• **What the task asks**
Each entry is to be repeated word for word, and the images are to be dropped.

• **Extracted records**
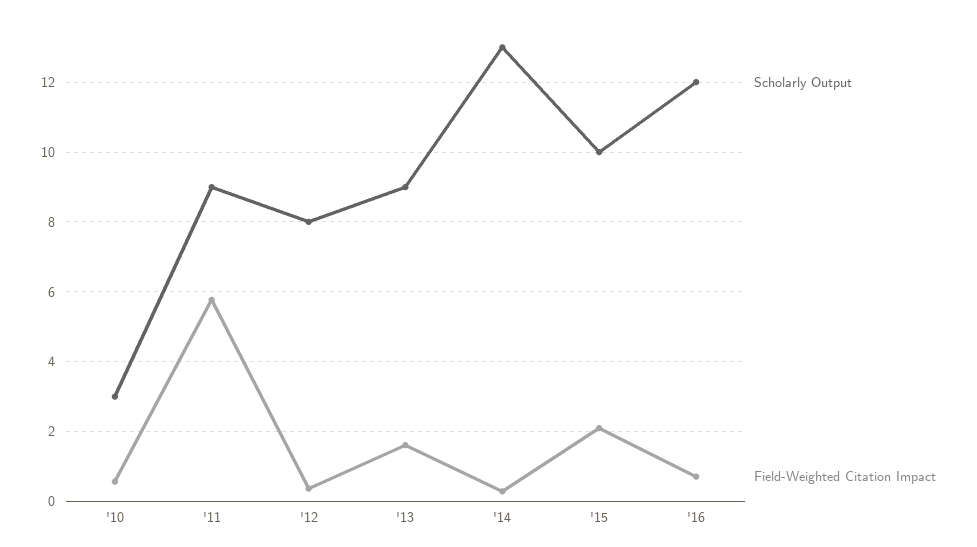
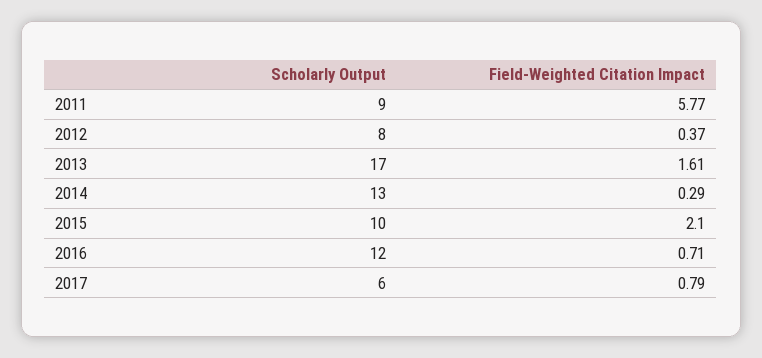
Scholarly Output, '10: 3 -> none
Field-Weighted Citation Impact, '10: 0.6 -> none
Scholarly Output, '13: 9 -> 17
Scholarly Output, 2017: none -> 6
Field-Weighted Citation Impact, 2017: none -> 0.79

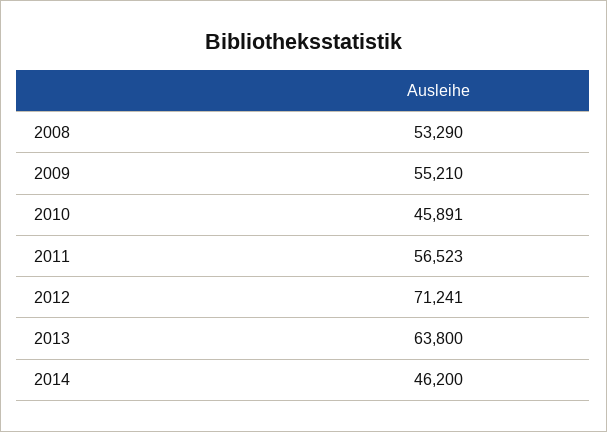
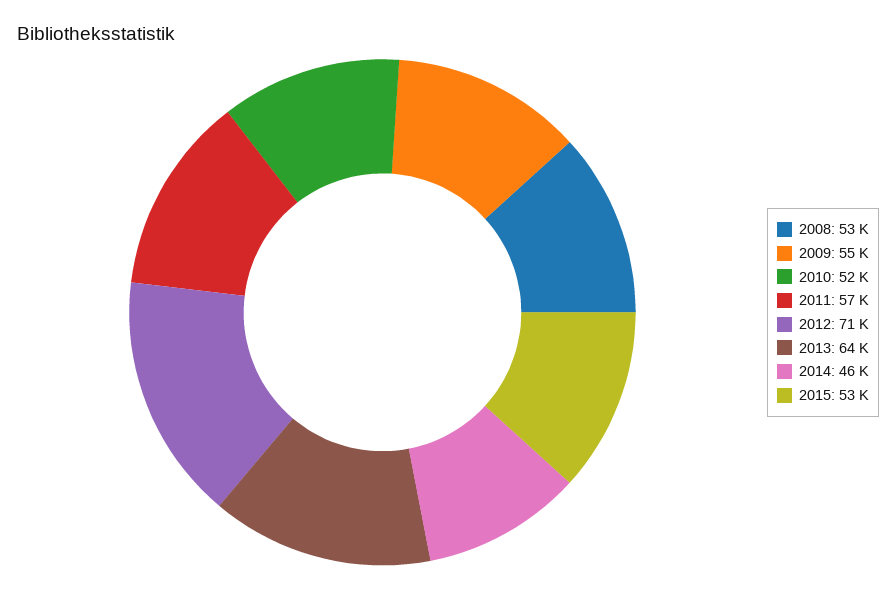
2010: 45891 -> 52000
2015: none -> 53000

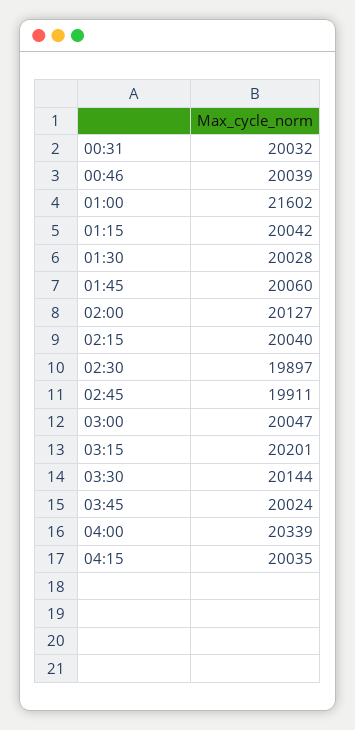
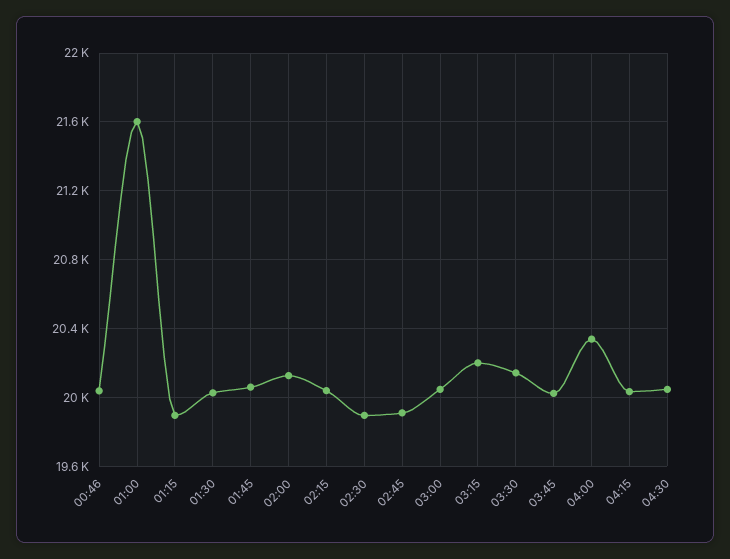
00:31: 20032 -> none
01:15: 20042 -> 19900
04:30: none -> 20050

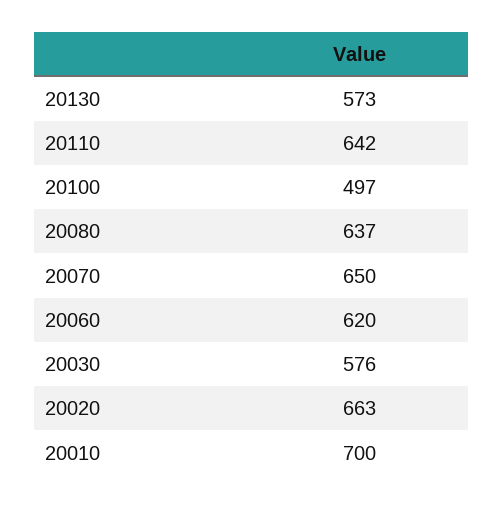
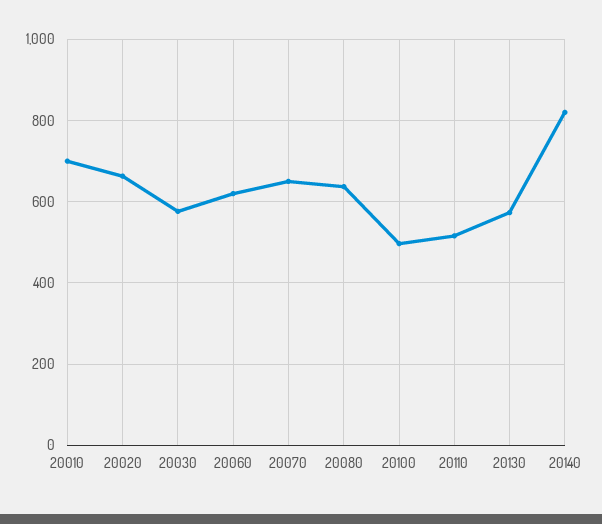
20110: 642 -> 520
20140: none -> 820

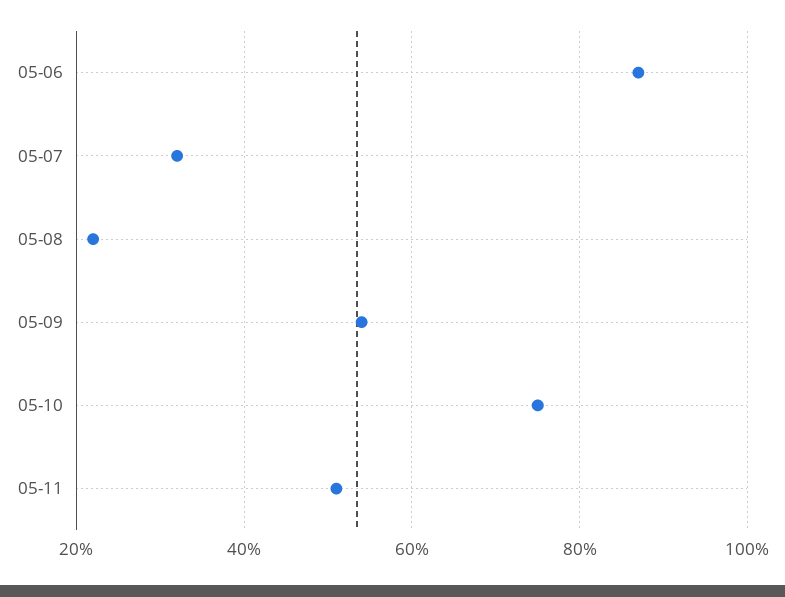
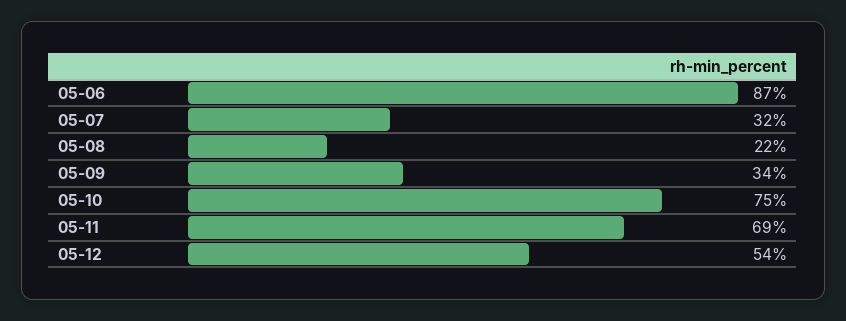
05-09: 55 -> 34
05-11: 50 -> 69
05-12: none -> 54

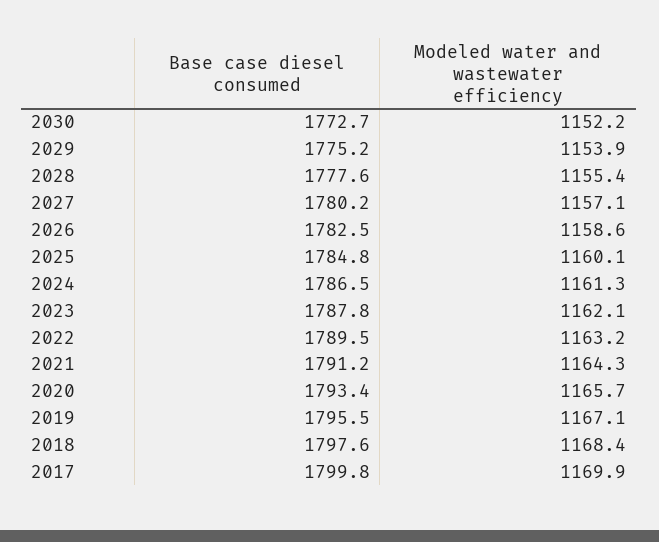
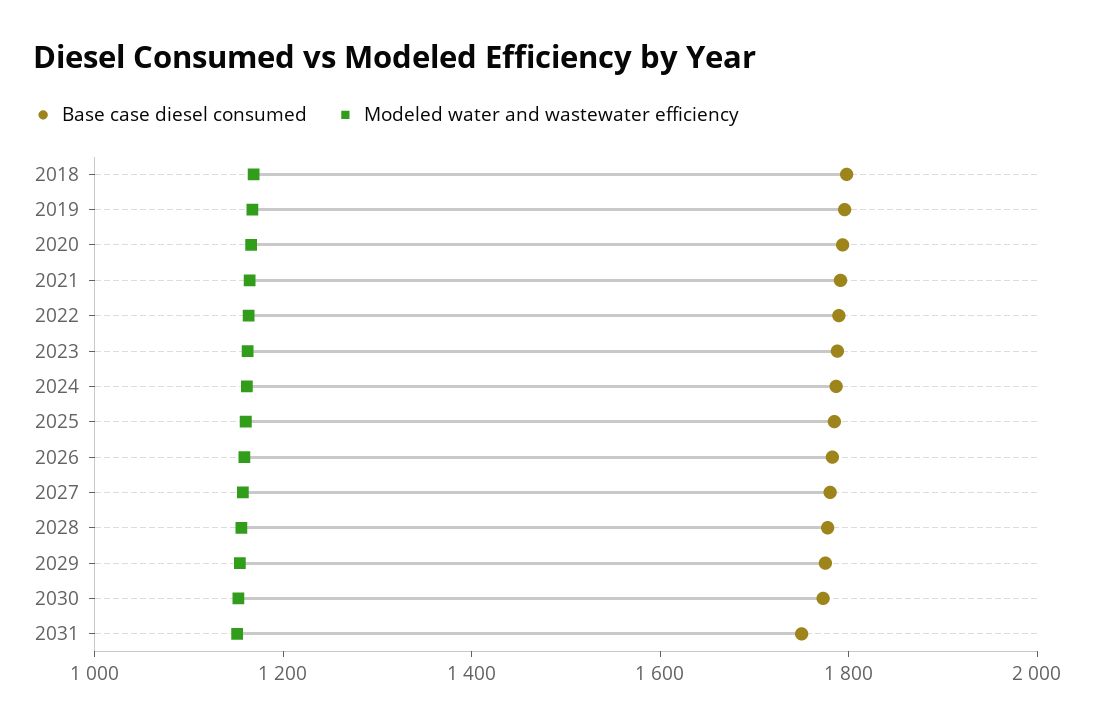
Base case diesel consumed, 2017: 1799.8 -> none
Modeled water and wastewater efficiency, 2017: 1169.9 -> none
Base case diesel consumed, 2031: none -> 1750
Modeled water and wastewater efficiency, 2031: none -> 1150

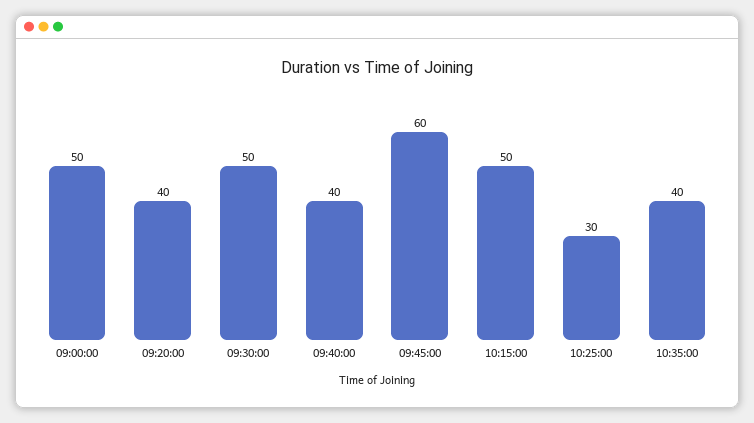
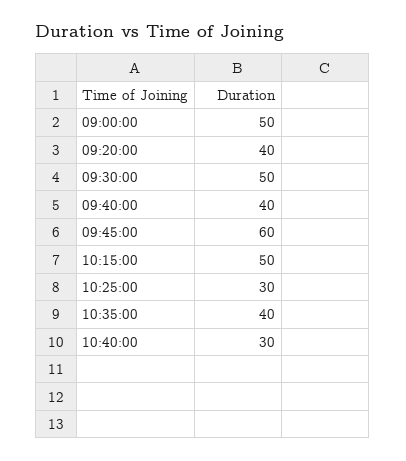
10:40:00: none -> 30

• **Solution**
Scholarly Output, '10: 3 -> none
Field-Weighted Citation Impact, '10: 0.6 -> none
Scholarly Output, '13: 9 -> 17
Scholarly Output, 2017: none -> 6
Field-Weighted Citation Impact, 2017: none -> 0.79

2010: 45891 -> 52000
2015: none -> 53000

00:31: 20032 -> none
01:15: 20042 -> 19900
04:30: none -> 20050

20110: 642 -> 520
20140: none -> 820

05-09: 55 -> 34
05-11: 50 -> 69
05-12: none -> 54

Base case diesel consumed, 2017: 1799.8 -> none
Modeled water and wastewater efficiency, 2017: 1169.9 -> none
Base case diesel consumed, 2031: none -> 1750
Modeled water and wastewater efficiency, 2031: none -> 1150

10:40:00: none -> 30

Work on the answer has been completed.